» **About this task**
Of the lines in the data below, write out exactly those from the one holding "Letter to Colleagues" through the one holding "April -> September", both included.

» **Data for this exercise**
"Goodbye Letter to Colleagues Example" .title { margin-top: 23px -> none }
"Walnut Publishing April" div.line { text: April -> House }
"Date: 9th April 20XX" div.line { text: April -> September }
--
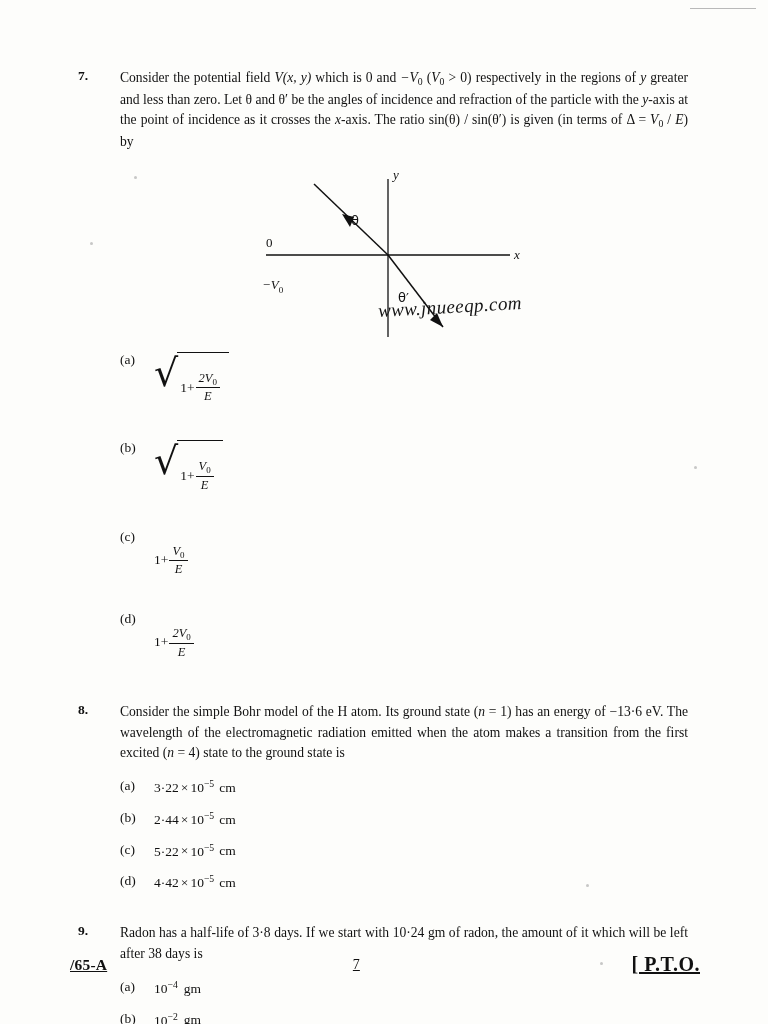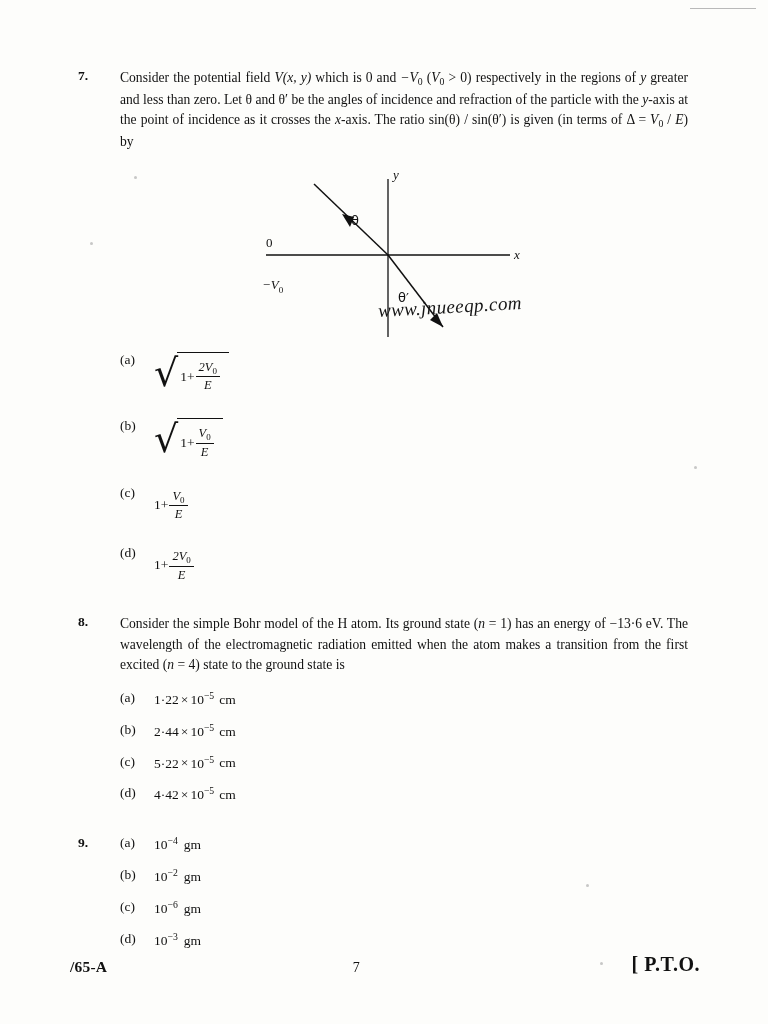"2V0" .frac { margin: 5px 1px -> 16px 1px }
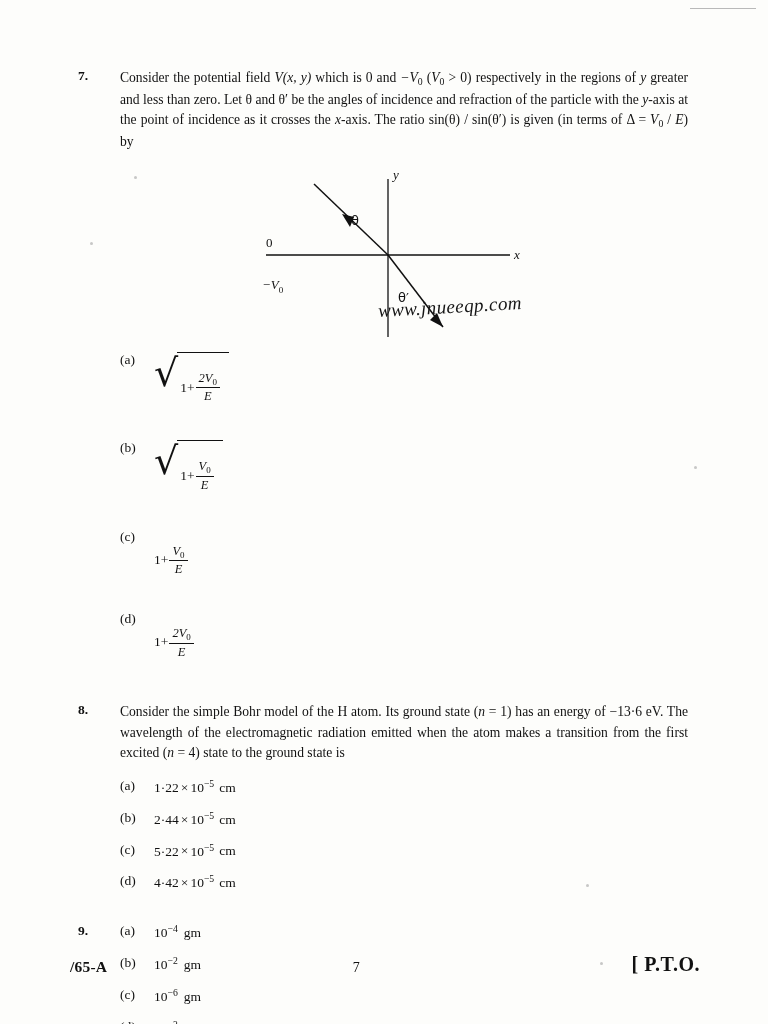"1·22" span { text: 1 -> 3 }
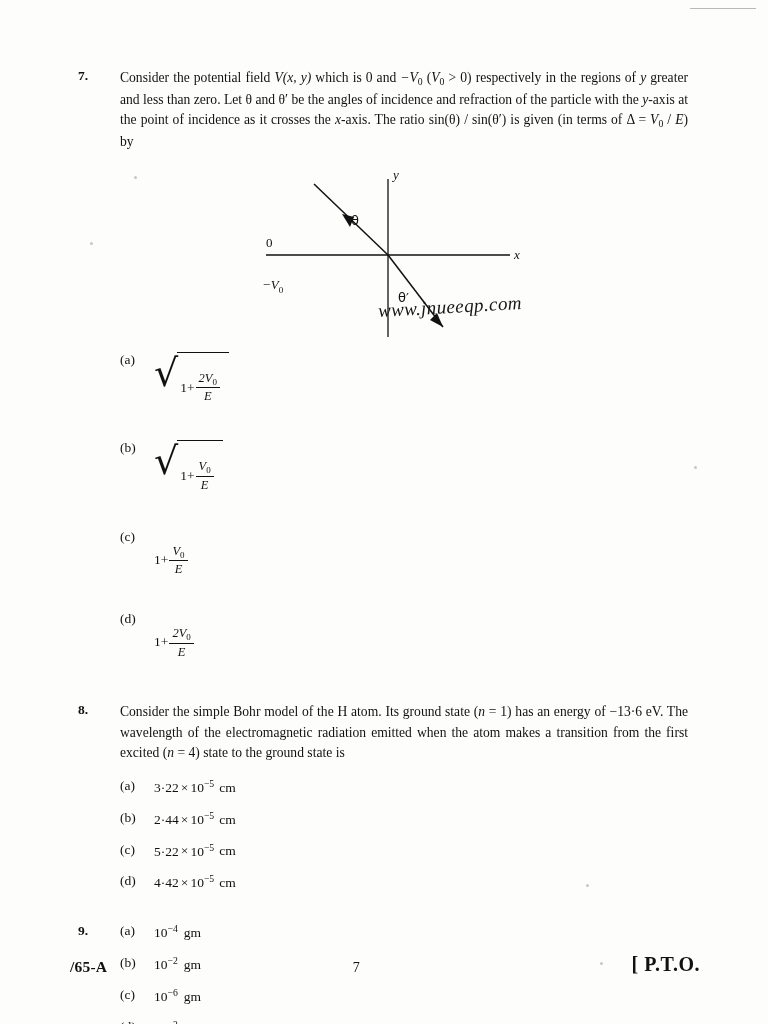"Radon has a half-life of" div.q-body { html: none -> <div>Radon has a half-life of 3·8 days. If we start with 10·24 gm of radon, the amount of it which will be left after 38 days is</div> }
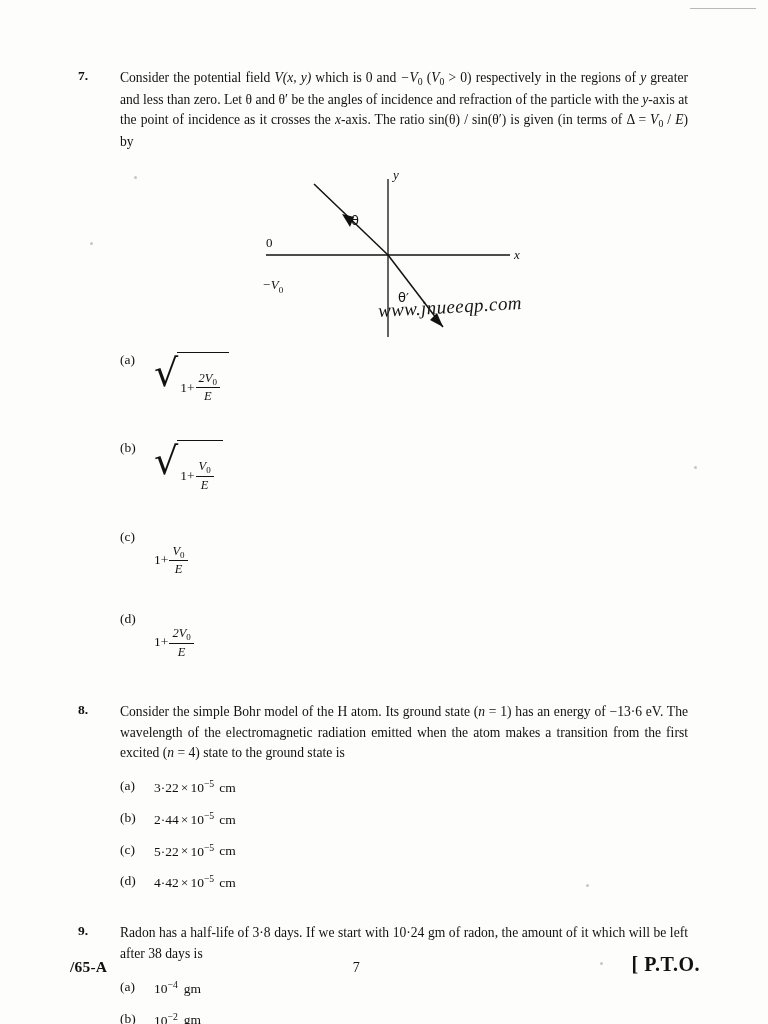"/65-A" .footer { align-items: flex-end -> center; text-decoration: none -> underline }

» **Written response**
"Goodbye Letter to Colleagues Example" .title { margin-top: 23px -> none }
"Walnut Publishing April" div.line { text: April -> House }
"Date: 9th April 20XX" div.line { text: April -> September }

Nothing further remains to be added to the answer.